Preparation and antitumor activity of olivomycin A analogs

Abstract

Novel analogues of olivomycin A were prepared by selective reactions involving the carbonyl and hydroxyl groups of the aglycon moiety. Electrophilic substitution of the aglycon also was successful.
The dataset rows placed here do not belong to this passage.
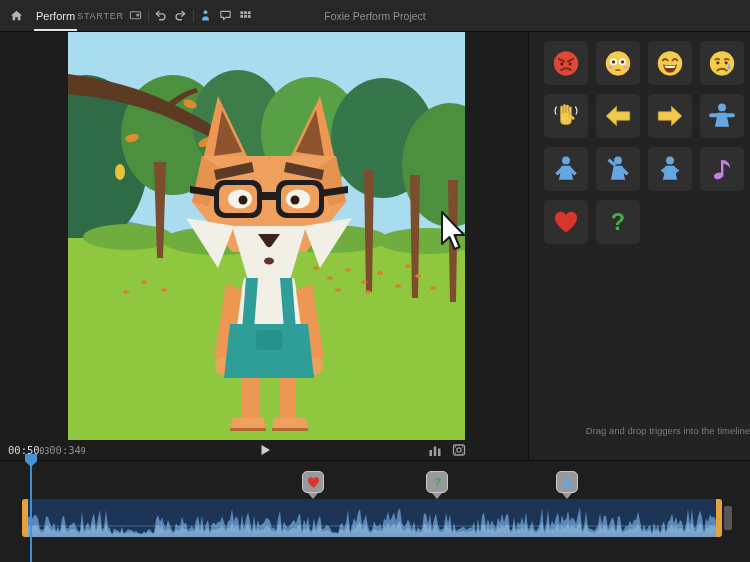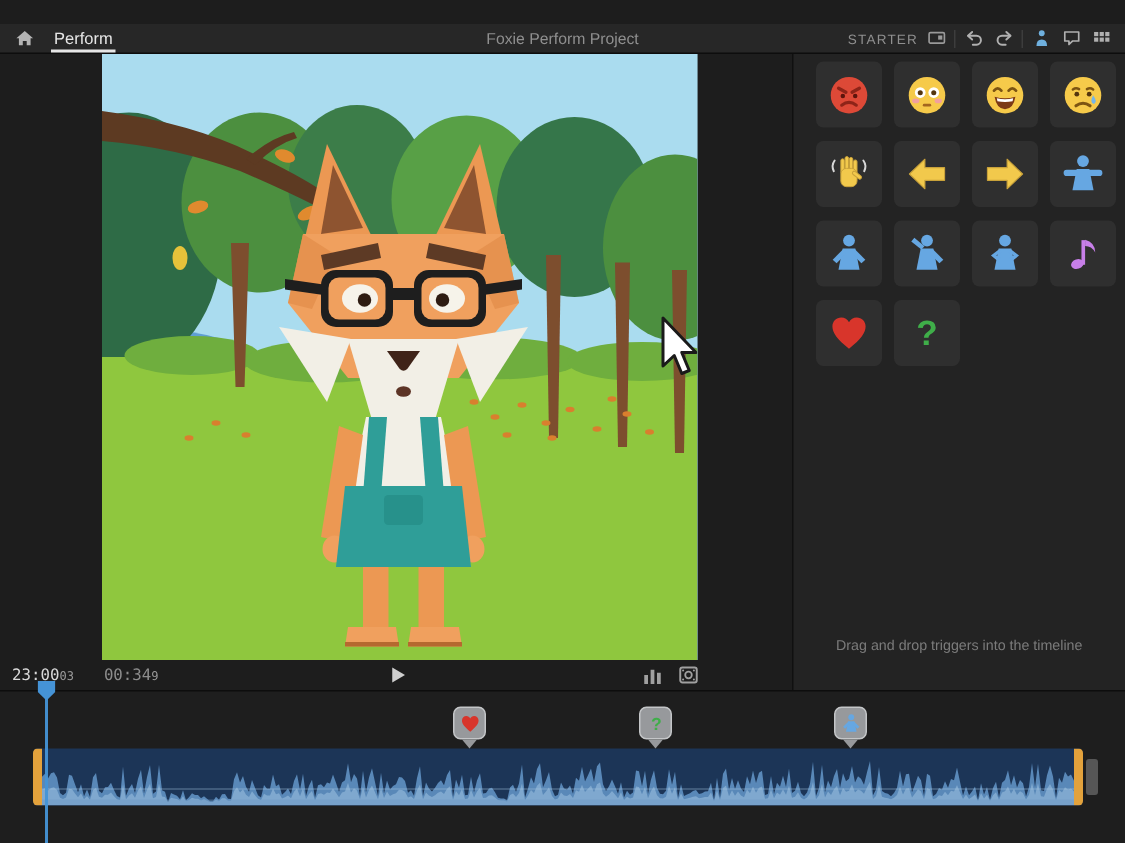--- a/index.html
+++ b/index.html
@@ -8,9 +8,9 @@
        font-family:"Liberation Sans",sans-serif;color:#ddd}
 
   
-  .topbar{position:absolute;top:16px;left:0;width:750px;height:20px;background:#272727;
+  .topbar{position:absolute;top:0;left:0;width:750px;height:32px;background:#272727;
           border-bottom:1px solid #0d0d0d;display:flex;align-items:center;
-          justify-content:space-between;padding:0 8px;z-index:6}
+          justify-content:flex-start;padding:0 8px;z-index:6}
   .tb-left{display:flex;align-items:center;gap:10px;height:100%}
   .tab{color:#e6e6e6;font-size:11px;height:100%;display:flex;align-items:center;
        box-shadow:inset 0 -2px 0 #e6e6e6;padding:0 2px;cursor:pointer}

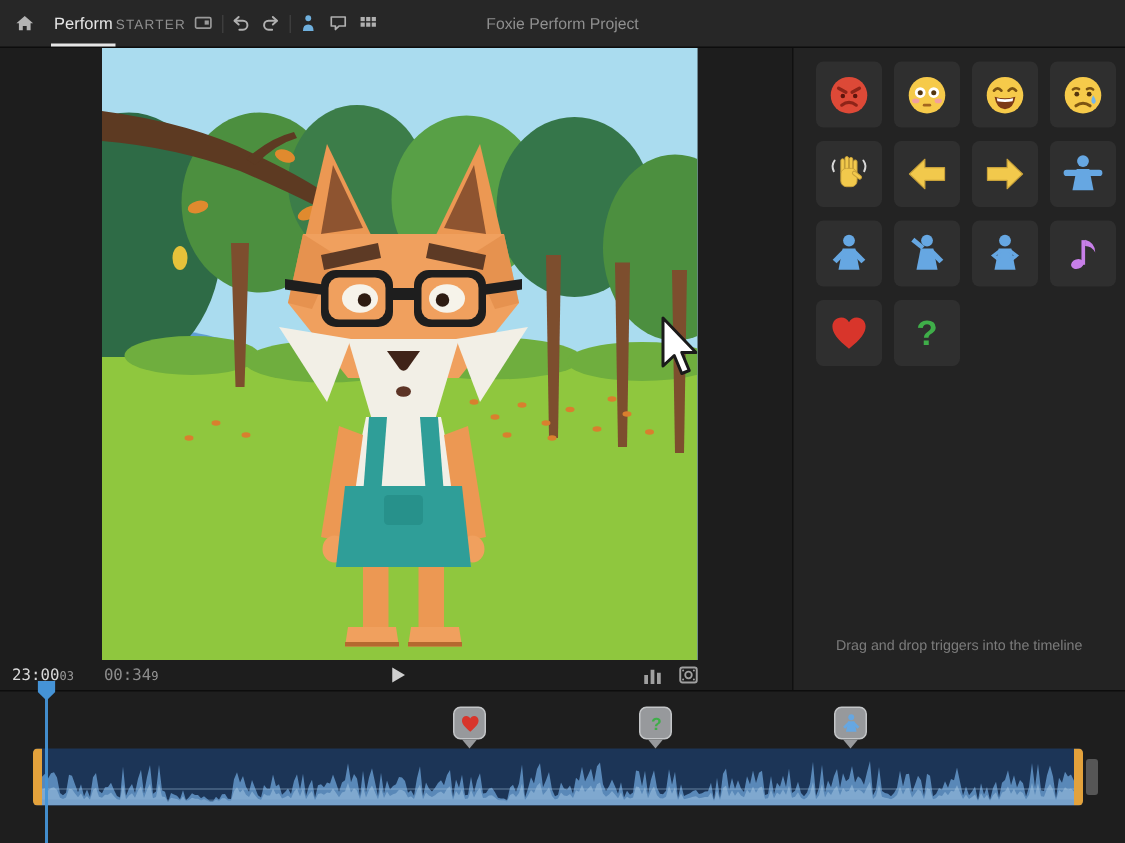--- a/index.html
+++ b/index.html
@@ -40,7 +40,7 @@
                 grid-template-columns:repeat(4,44px);grid-auto-rows:44px;gap:9px 8px}
   .trigger-btn{background:#2f2f2f;border-radius:5px;display:flex;align-items:center;
                justify-content:center;cursor:pointer}
-  .hint{position:absolute;left:0;right:0;bottom:24px;text-align:center;color:#7b7b7b;font-size:9.5px}
+  .hint{position:absolute;left:0;right:0;bottom:24px;text-align:right;color:#7b7b7b;font-size:9.5px}
 
   
   .timeline{position:absolute;top:460px;left:0;width:750px;height:102px;background:#1e1e1e;

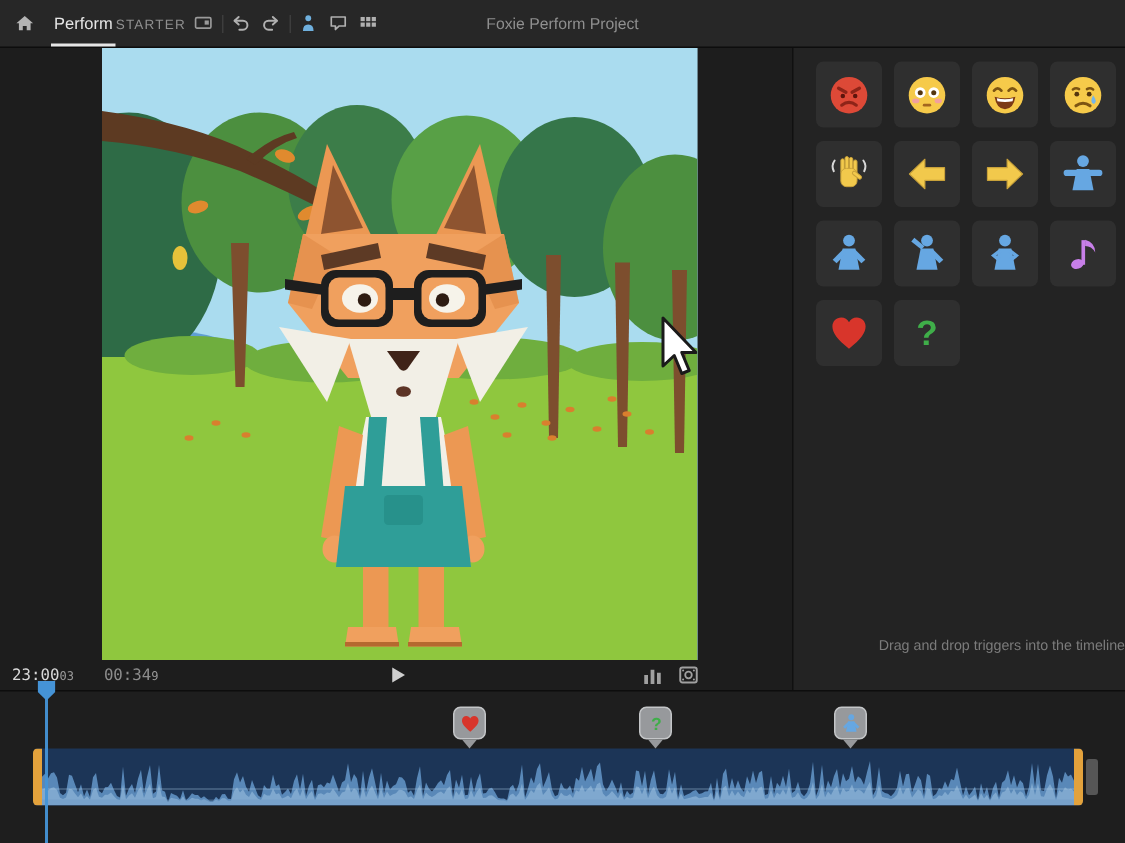--- a/index.html
+++ b/index.html
@@ -238,7 +238,7 @@
 
     <div class="transport">
       <div class="timecode">
-        <span class="tc-main">23:00</span><span class="tc-sub">03</span><span class="tc-dur">00:34</span><span class="tc-sub">9</span>
+        <span class="tc-main">00:50</span><span class="tc-sub">03</span><span class="tc-dur">00:34</span><span class="tc-sub">9</span>
       </div>
       <button class="play-btn">
         <svg viewBox="0 0 14 14" width="14">

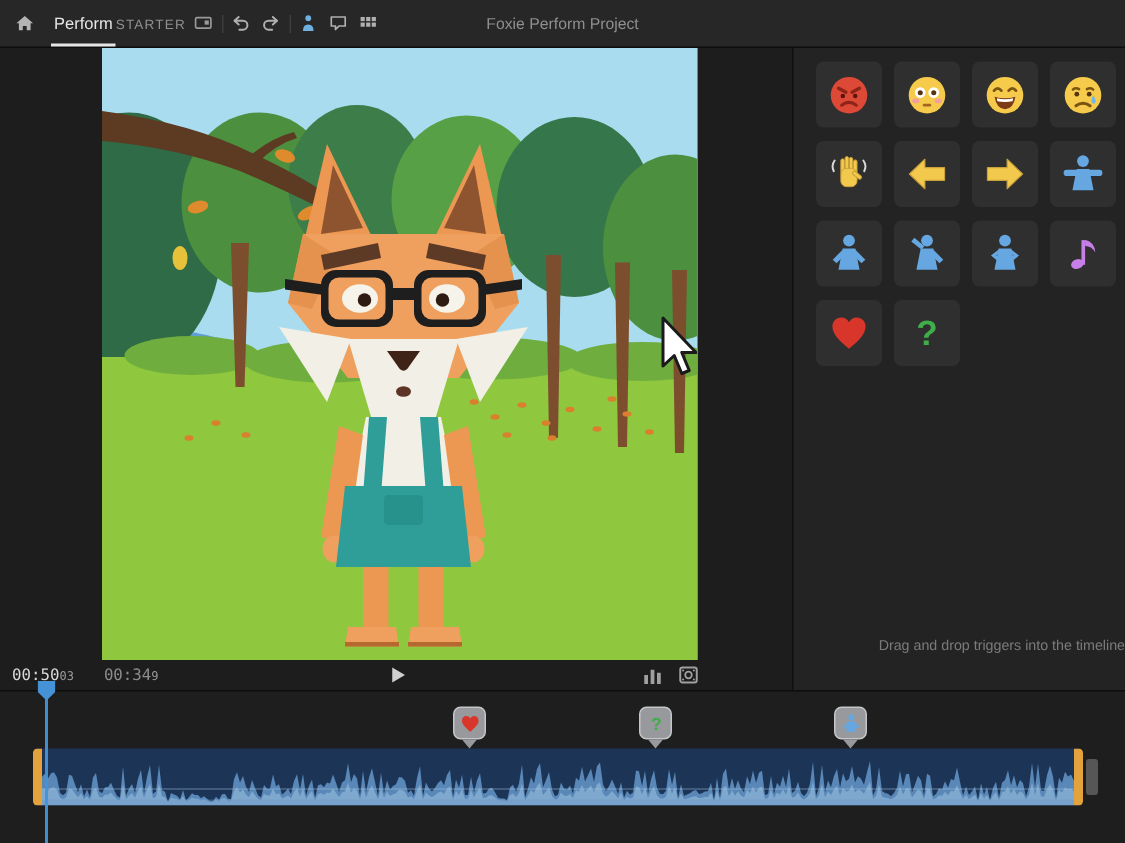--- a/index.html
+++ b/index.html
@@ -27,7 +27,7 @@
   .transport{position:absolute;left:0;bottom:0;width:100%;height:20px}
   .timecode{position:absolute;left:8px;top:4px;font-family:"DejaVu Sans Mono",monospace;
             font-size:10.5px;color:#d8d8d8;white-space:nowrap}
-  .tc-sub{font-size:8px;color:#9a9a9a;margin-right:20px}
+  .tc-sub{font-size:8px;color:#9a9a9a;margin-right:0}
   .tc-dur{color:#8c8c8c}
   .play-btn{position:absolute;left:256px;top:1px;width:18px;height:18px;background:none;border:none;
             padding:0;cursor:pointer;display:flex;align-items:center;justify-content:center}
Of 15 analogues [2''-dihydroolivomycin A, 2''-(methylimino)olivomycin A, olivomycin A 2''-oxime, olivomycin A 2''-methoxime, olivomycin A 2''-phenylhydrazone, olivomycin A 2''-semicarbazone, 1-deoxyolivomycin A, 8,9-0,0-dimethylolivomycin A, 1-deoxy-2''-(methylimino)olivomycin A, 1-deoxy-2''-dihydroolivomycin A, 3'',4''-0-isopropylideneolivomycin A, 3,4-O-cyclohexylideneolivomycin A, 5-bromoolivomycin A, 5-nitroolivomycin A, 8-0-methylolivomycin], all but 2 were active in the P-388 murine leukemia cells assay. The 2''-methoxime showed superior activity to olivomycin A based on its wider dose range and greater potency. The methyl imine and the 8-0-methyl ether were equal to olivomycin A in potency and efficacy. Most of the other analogues were slightly less potent or effective.